Adjust Your Chair: You should be able to independently alter the seat height and angle, back rest, and arm rests. To properly adjust your chair, begin by raising the height until your knees are around a 90 degree angle, and your feet are resting flat on the floor. If the front edge of the seat is running into the backs of your legs, slightly tilt the seat pan (the flat part you sit on) forward to relieve the pressure. It’s best if your knees are slightly lower than your hips. Your lower back (the lumbar area) has a slight natural forward curve. Raise or lower the backrest until it supports that waist-level curve and allows you to lean back comfortably.
If you have armrests, adjust them to a height just below elbow level. A lower setting may encourage you to slouch down. A higher one is likely to position your shoulders in a perpetual shrug. Don’t use the armrests when you type; save them for breaks.
Check Your Monitor Placement: Place your monitor 1½-2 feet away from your eyes, so that the top of the screen is at eye level. If you’ve got it sitting on top of your computer’s system unit, it’s probably too high. Monitor glare is a frequent cause of eyestrain. So, to avoid it, position your workstation so that your light source isn’t directly in front or behind it. If that doesn’t alleviate the glare, consider purchasing a glare filter.

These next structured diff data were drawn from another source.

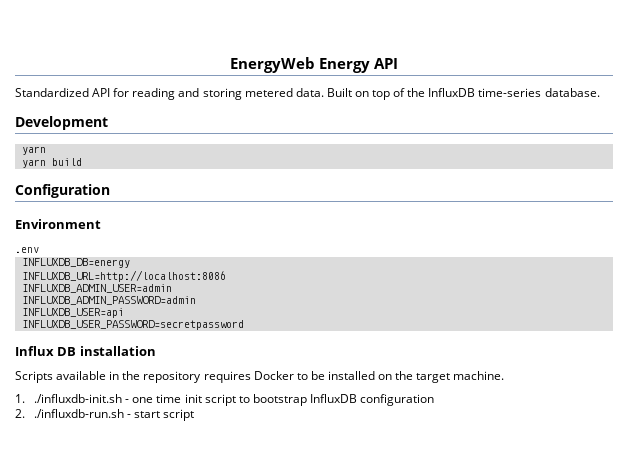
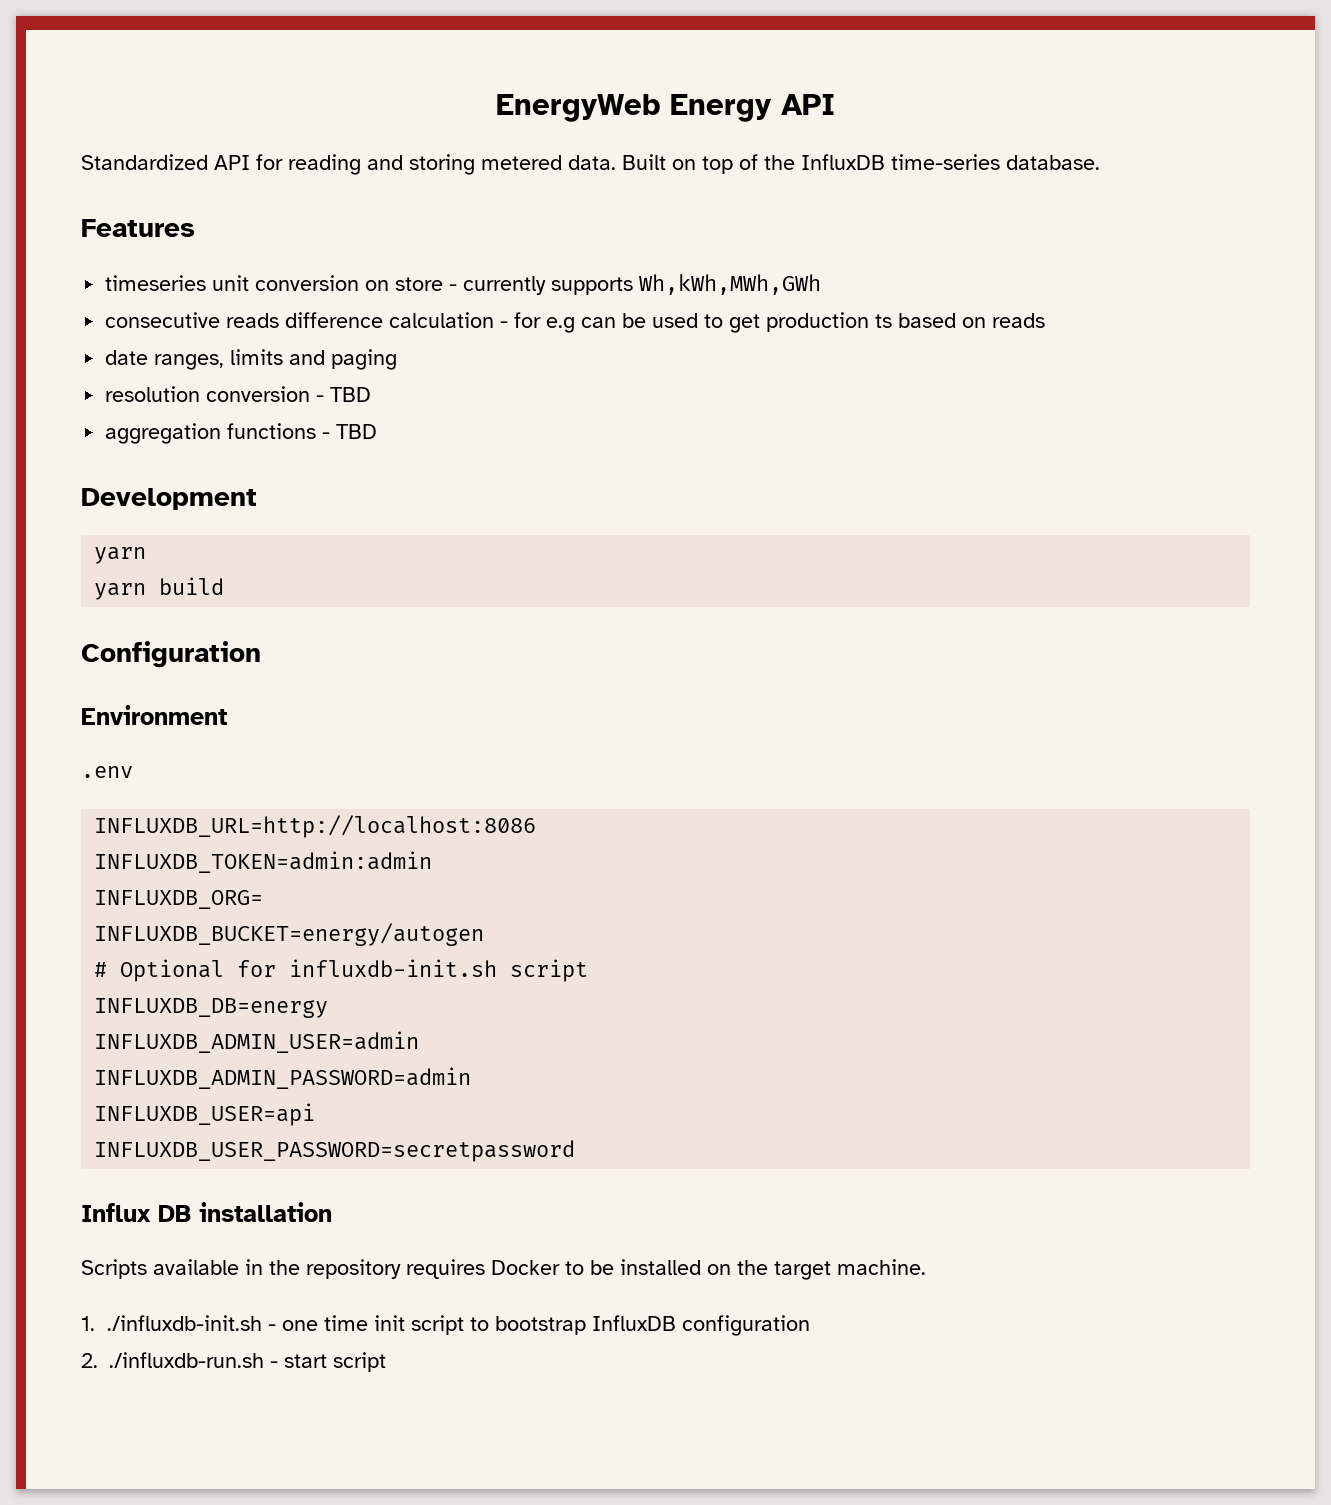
(600, 92) none -> [81,219,195,237] [105,274,822,295] [105,312,1046,333] [105,349,398,370] [105,386,372,402] [105,423,378,444] // Features // timeseries unit conversion on store - currently supports Wh,kWh,MWh,GWh // consecutive reads difference calculation - for e.g can be used to get production ts based on reads // date ranges, limits and paging // resolution conversion - TBD // aggregation functions - TBD
(39, 250) none -> [94,815,537,838] [94,851,433,873] [94,890,264,909] [94,923,485,946] [94,959,589,982] // INFLUXDB_URL=http://localhost:8086 // INFLUXDB_TOKEN=admin:admin // INFLUXDB_ORG= // INFLUXDB_BUCKET=energy/autogen // # Optional for influxdb-init.sh script
[21,270,226,282] // INFLUXDB_URL=http://localhost:8086 -> (329, 1008) none

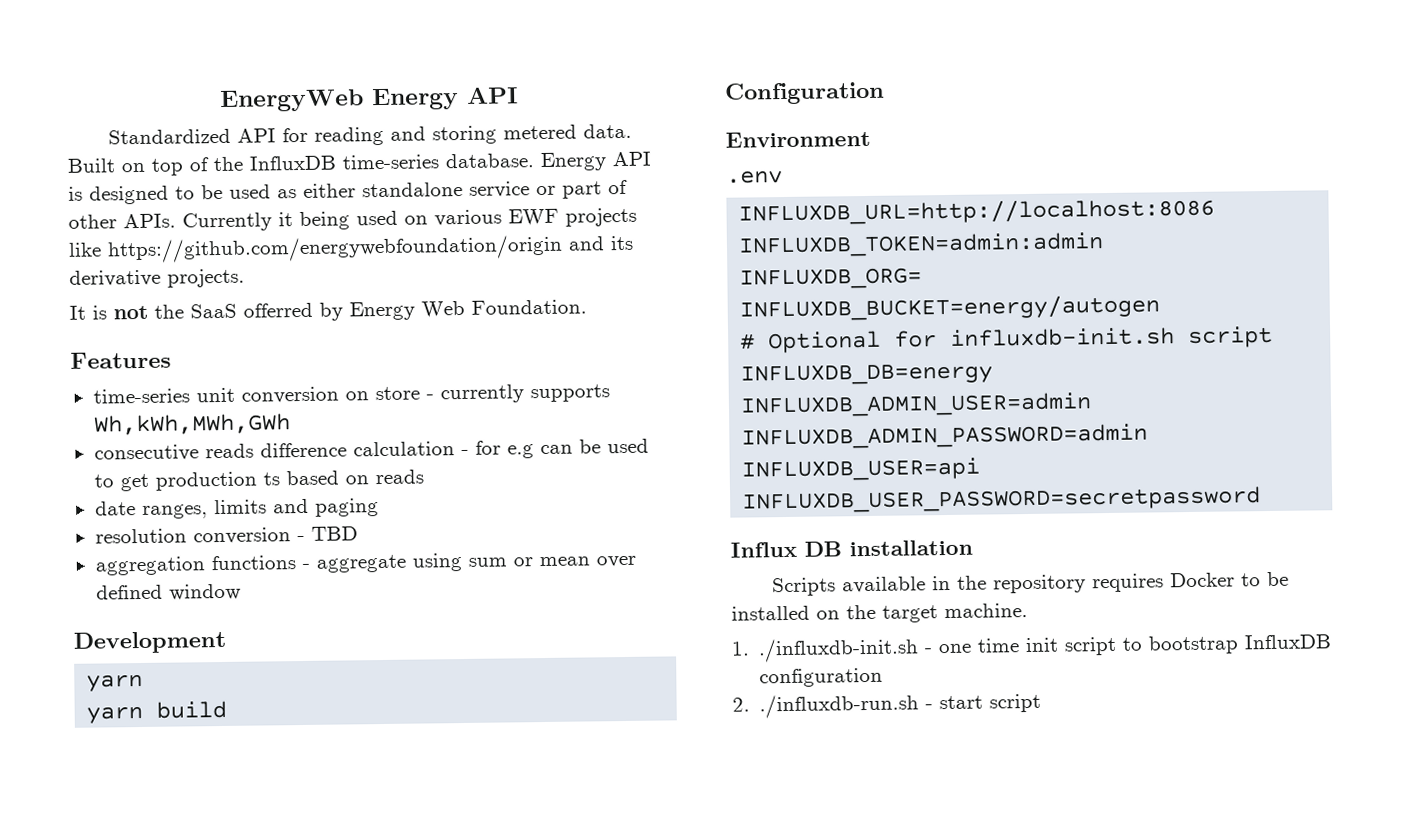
(1100, 162) none -> [540,151,651,172] [68,179,628,205] [68,207,637,232] [68,234,634,264] [69,268,245,288] [69,299,587,321] Energy API is designed to be used as either standalone service or part of other APIs. Currently it being used on various EWF projects like https://github.com/energywebfoundation/origin and its derivative projects. // It is not the SaaS offerred by Energy Web Foundation.
[105,275,207,291] timeseries -> [92,388,190,404] time-series
[336,424,378,439] TBD -> [315,553,636,573] [95,583,241,601] aggregate using sum or mean over defined window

Adjust Your Keyboard: ”Get the keyboard low enough so that your elbows hang comfortably at your sides, and fore-arms and hands are floating easily over the keyboard,” advises Cathleen M. Smith, Ergonomics & Human Factors Specialist at Netscape Communications. Your wrists should be relatively straight. Wrist rests should be used to ‘rest’ on intermittently between typing sets only, not actually while typing.
Place your mouse pad where you can reach it without stretching or turning at an awkward angle. Use a mouse pad; it will increase the responsiveness of the mouse and reduce the distance you have to move it. If you spend lots of time using the mouse and find it uncomfortable, consider replacing it with an alternative device such as a trackball or touchpad.
Take Breaks: Every 10-15 minutes, look away from the computer screen and focus your eyes on something farther away. Don’t sit for longer than two hours without getting up and stretching, which gets your circulation going and relieves cramped muscles.
“As much as ergonomics fits the environment to the user, there is always that human element that requires the individuals to take an active role in improving work habits,” adds Smith.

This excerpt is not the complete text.